Thursday , November 21, 2024

Financial Institutions Face Threat of Slow Growth in Online Banking, Bill Pay

Once the bright stars in the financial world’s firmament, online banking and bill pay are no longer growing for banks and other financial institutions and will likely see only incremental growth over the next five years, a new report projects. Unless financial institutions can ignite growth again, they will drift to the sidelines in consumers’ lives, displaced by billers and tech firms, the report warns.

Since the depths of the recession in 2009, the number of online households banking online has grown from 72 million to 81 million, but as a percentage of online households this number has barely budged from 82% to 83%. In the three years up to 2009, that percentage had shot up from 72% to 82%. That’s according to the 2012 Online Banking And Bill-Payment Forecast from Javelin Strategy & Research, Pleasanton, Calif. Javelin projects the number of online-banking households will grow only 2% per year through 2017, reaching 92 million households, or 87% of online households.

The situation with online bill pay is even more alarming for banks. Here, 44 million online households are paying bills online with a financial institution, up only a tick from 43 million three years ago. As a fraction of online households, this number has actually dwindled from 50% to 45%. Household growth will be just 2.7% per year over the next five years, reaching 52 million, the report says.

Such sluggish growth in these key service and payments channels poses serious problems for banks, the report argues. “The risk here is that financial institutions will become irrelevant and out of touch.
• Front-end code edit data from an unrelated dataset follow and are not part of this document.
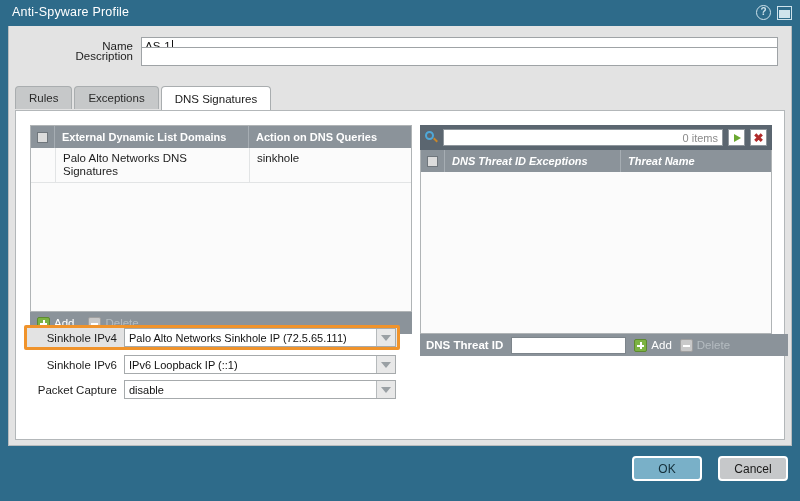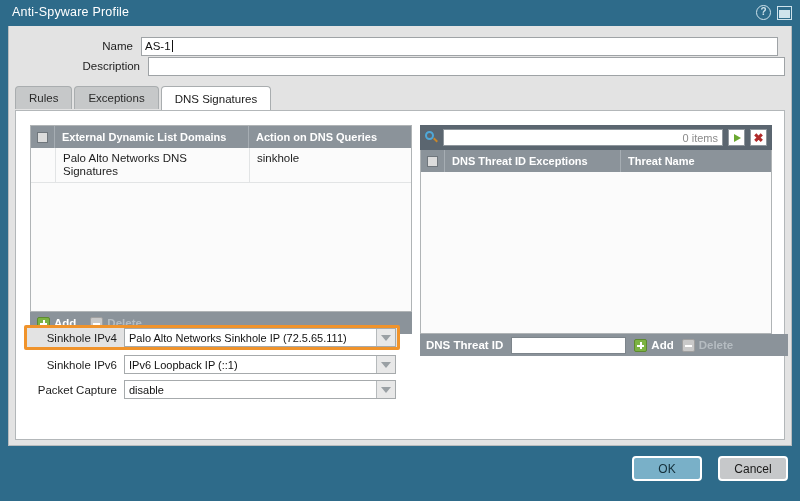"Description" div.field-row { padding-left: 7px -> none; top: 30px -> 20px }
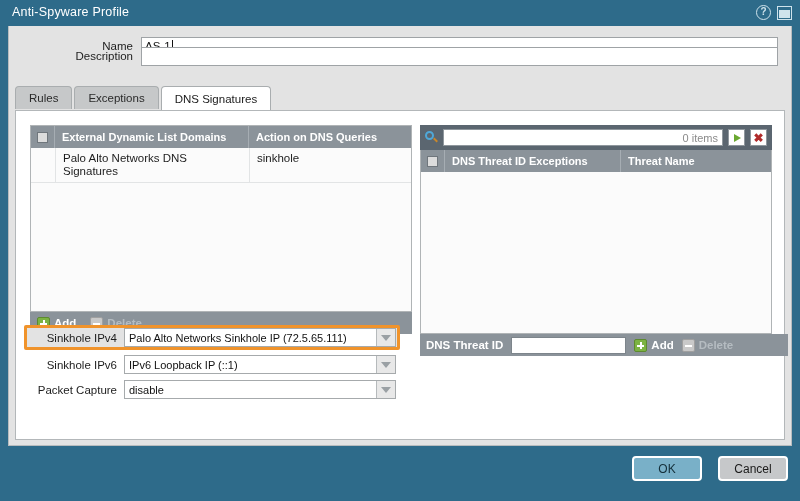"DNS Threat ID Exceptions" .rg-col { font-style: none -> italic }
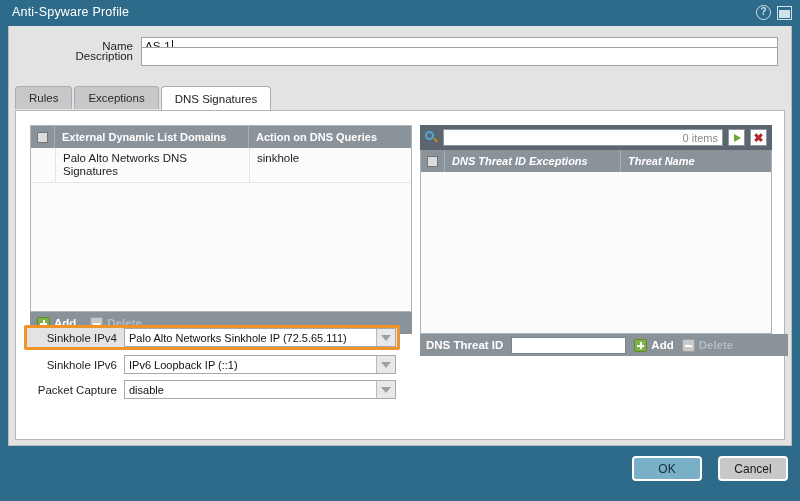"Add" .btn-mini { font-weight: bold -> normal }
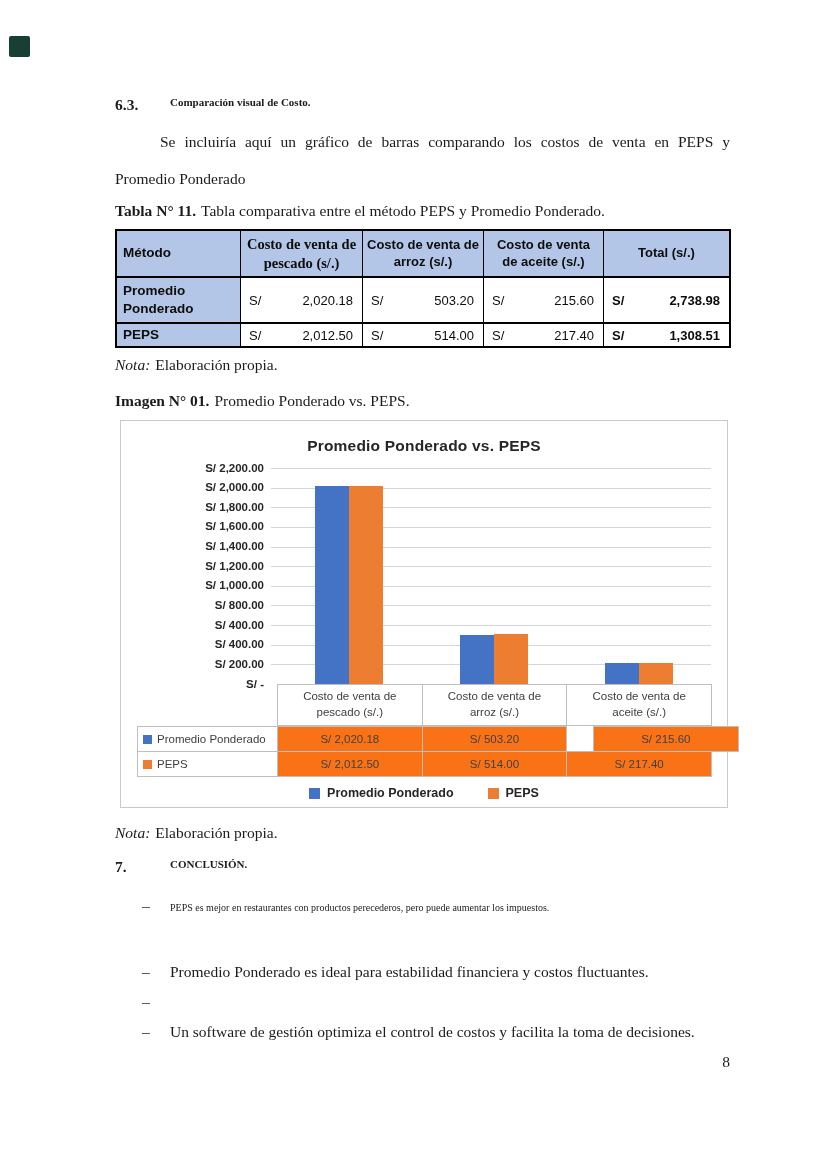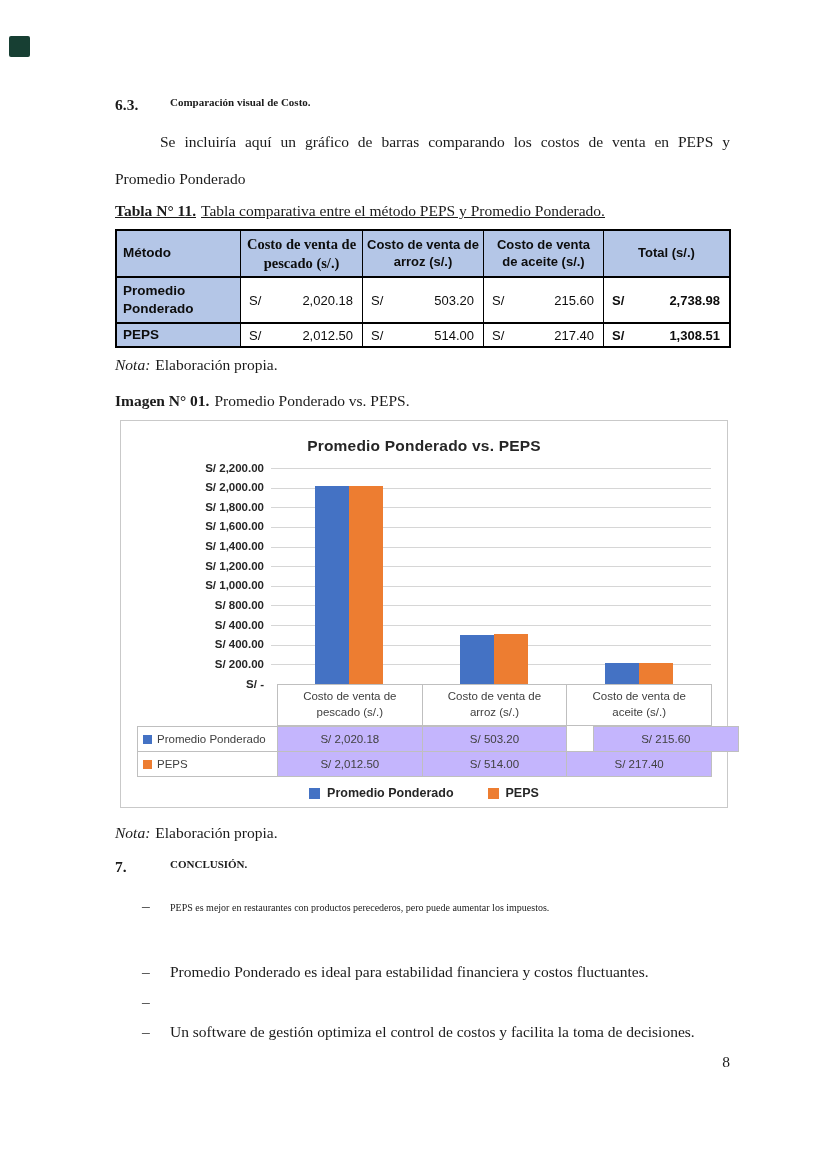"Tabla N° 11. Tabla comparativa" div.abs { text-decoration: underline -> none }
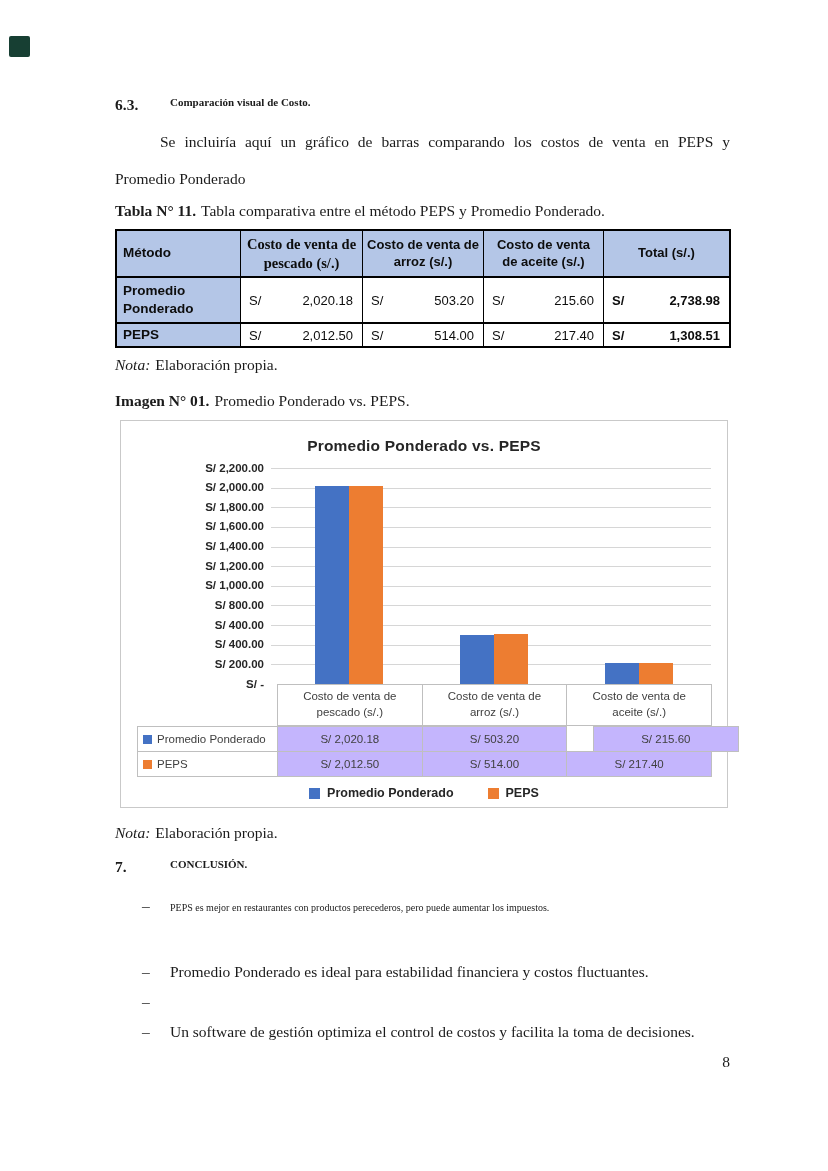"S/ 2,020.18" .val-cell { background: #c4b5fd -> #f97316 }
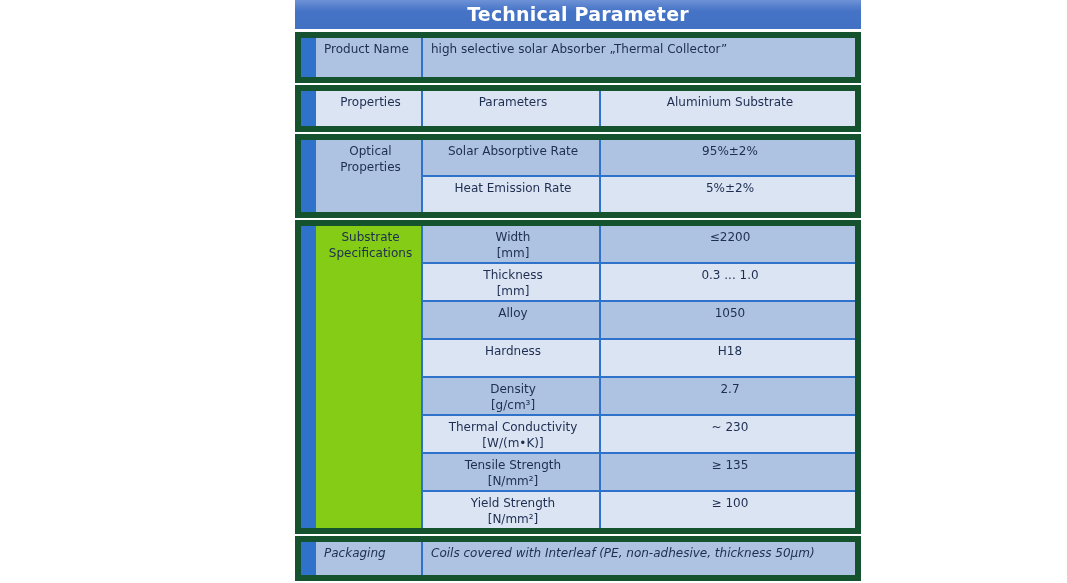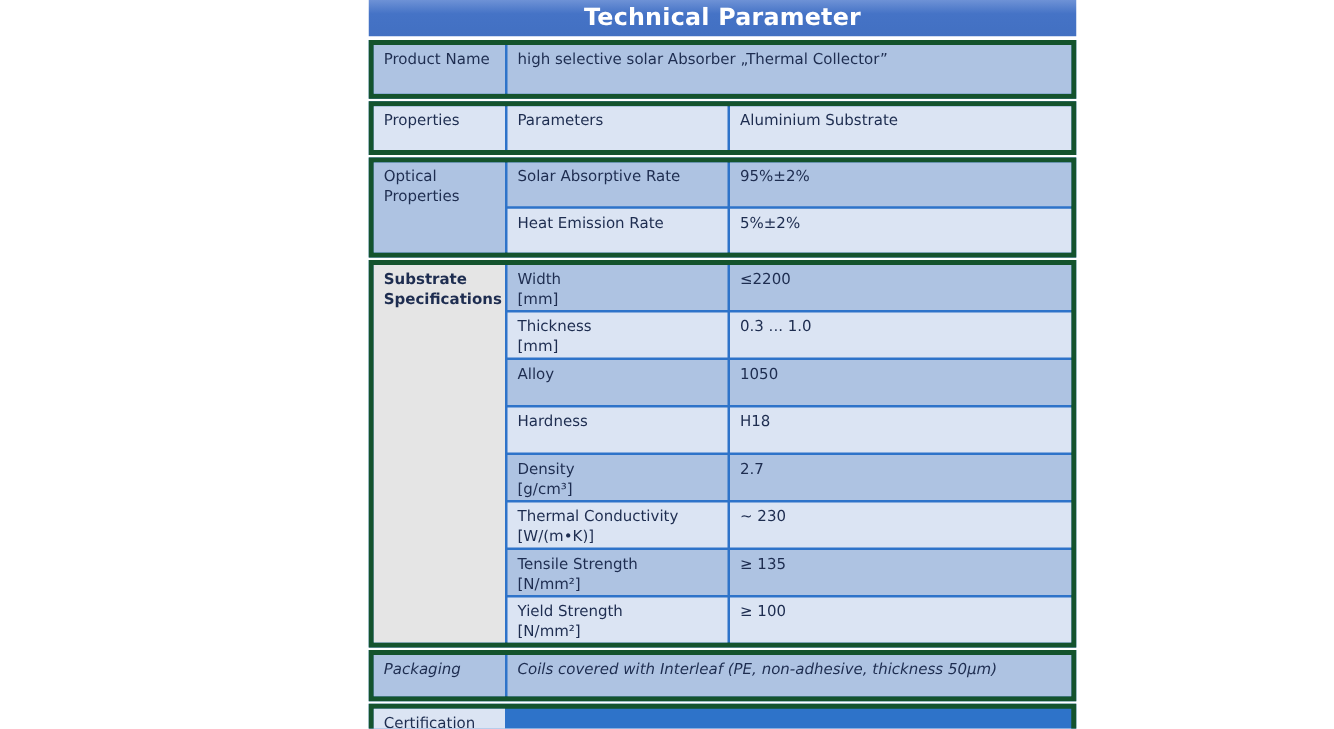"Product Name" .section { border: 4px solid #14532d -> 6px solid #14532d; padding-left: none -> 15px }
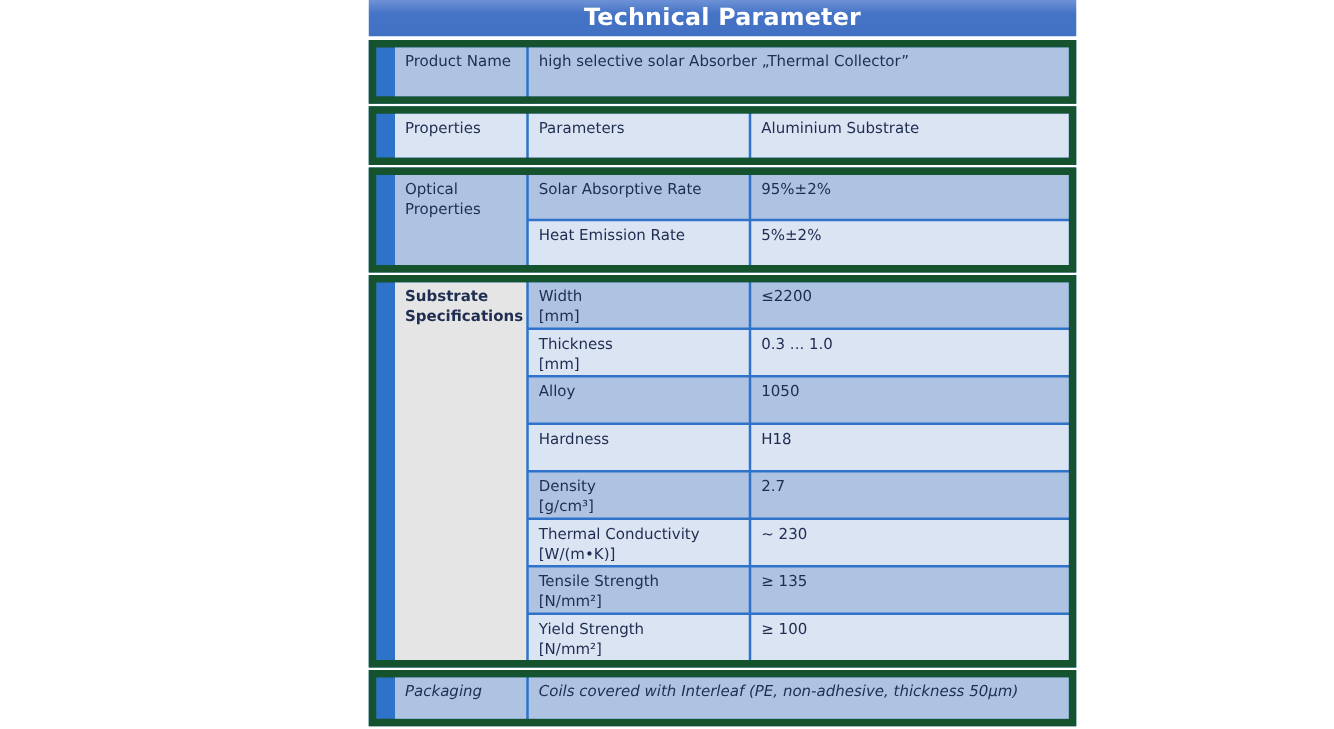"Properties" .cols-3 { text-align: none -> center }
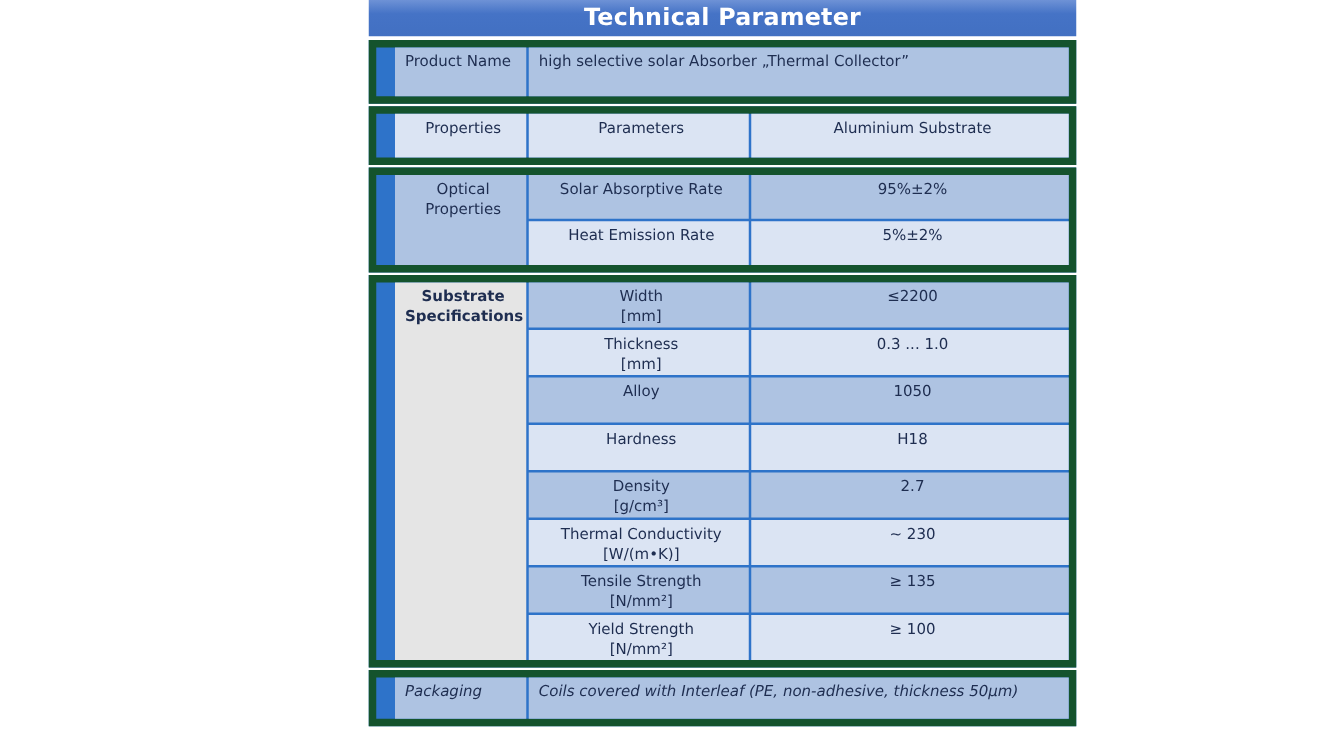"Substrate" .gray { background: #e5e5e5 -> #84cc16; font-weight: bold -> none }
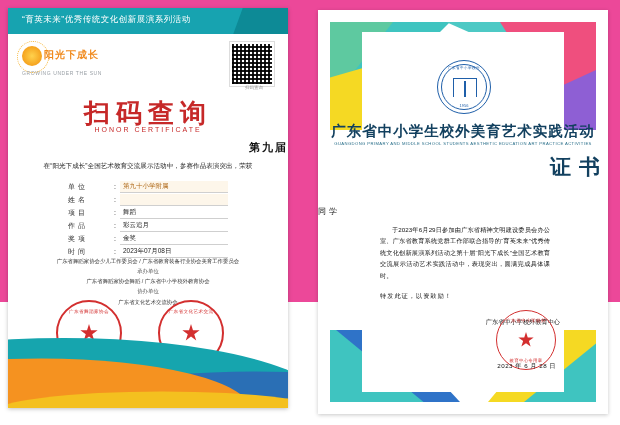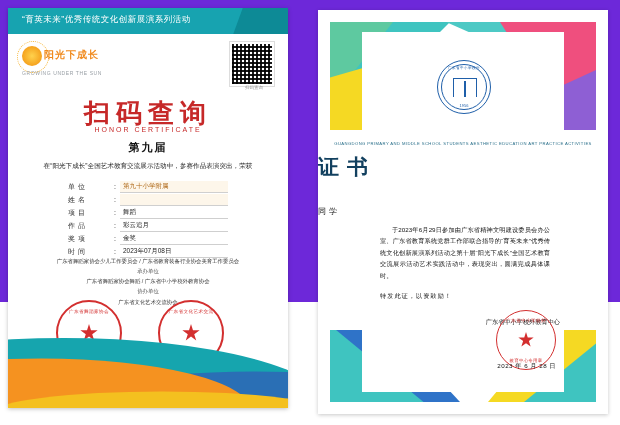"“育英未来”优秀传统文化创新展演系列活动" .stage { background: #6d28d9 -> #ec4899 }
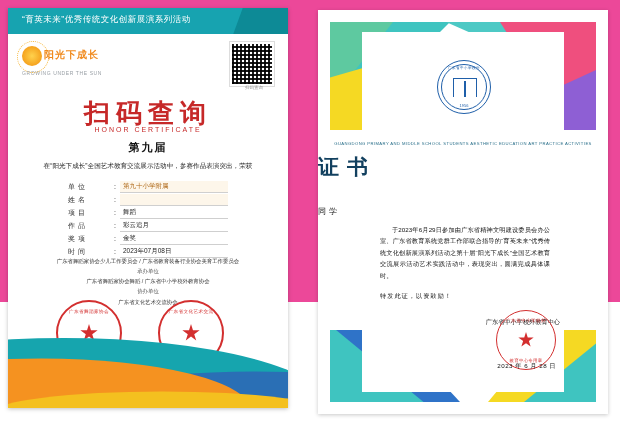"广东省中小学生校外美育艺术实践活动" div.r-title { html: none -> <div>广东省中小学生校外美育艺术实践活动</div> }
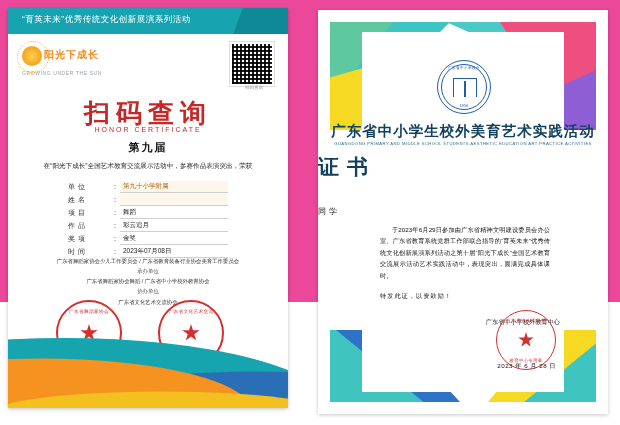"第九届" .cert-edition { text-align: center -> right }
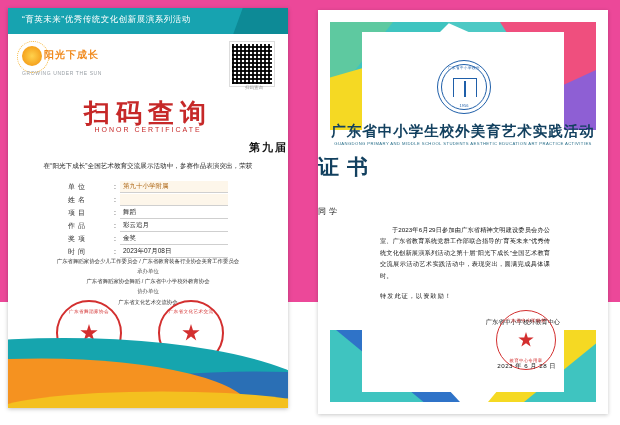"证书" .r-subtitle { text-align: left -> right }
They won’t be the places consumers will turn to,” Mark Schwanhausser, director of multichannel financial services research at Javelin and the report’s author, tells Digital Transactions News.

To kickstart growth, banks will need to introduce new services and features that place them at the center of their customers’ financial lives, Schwanhausser says. Examples of such features include advisory services, alerts, mobile deposits and bill pay, and person-to-person payment capability. Already, some 35% of consumers pay their bills on mobile devices, the report says, while 18% have used mobile to move money to another person. All told, person-to-person transfers came to almost $22 billion in 2011, according to the report.

Enhanced services, both online and mobile, will also be necessary to ward off what Schwanhausser sees as a threat to banks’ bill-payment franchise from non-bank technology firms like Bill.com, Pageonce, and others. This threat may be more distant, however. While 11% of consumers say they have used a non-bank service to pay a bill, only 2% do so routinely, according to Javelin research.

Person-to-person payments, in particular, hold high promise for financial institutions looking to reinvigorate their online offerings, Schwanhausser says. The service helps promote digital banking and points up the advantages of such access devices as handsets and tablets, he argues. “P2P capabilities will provide an opportunity to reenergize marketing for online banking and augment the immediacy and simplicity of mobile banking,” he notes in the report. P2P payments are also important as a way of allowing users to pay persons or organizations not included in banks’ biller directories, he tells Digital Transactions News.

Already, both banking and non-bank companies have formed major P2P ventures. Fiserv Inc. last year acquired CashEdge Inc., allowing it to fold CashEdge’s Popmoney service into its own ZashPay program, using the Popmoney name. PayPal Inc. has aggressively marketed its P2P service to banks for several years now. And three of the country’s largest banks—Bank of America Corp., JPMorgan Chase & Co., and Wells Fargo & Co.—started a P2P service called clearXchange that could potentially allow payments among 37% of all banking customers.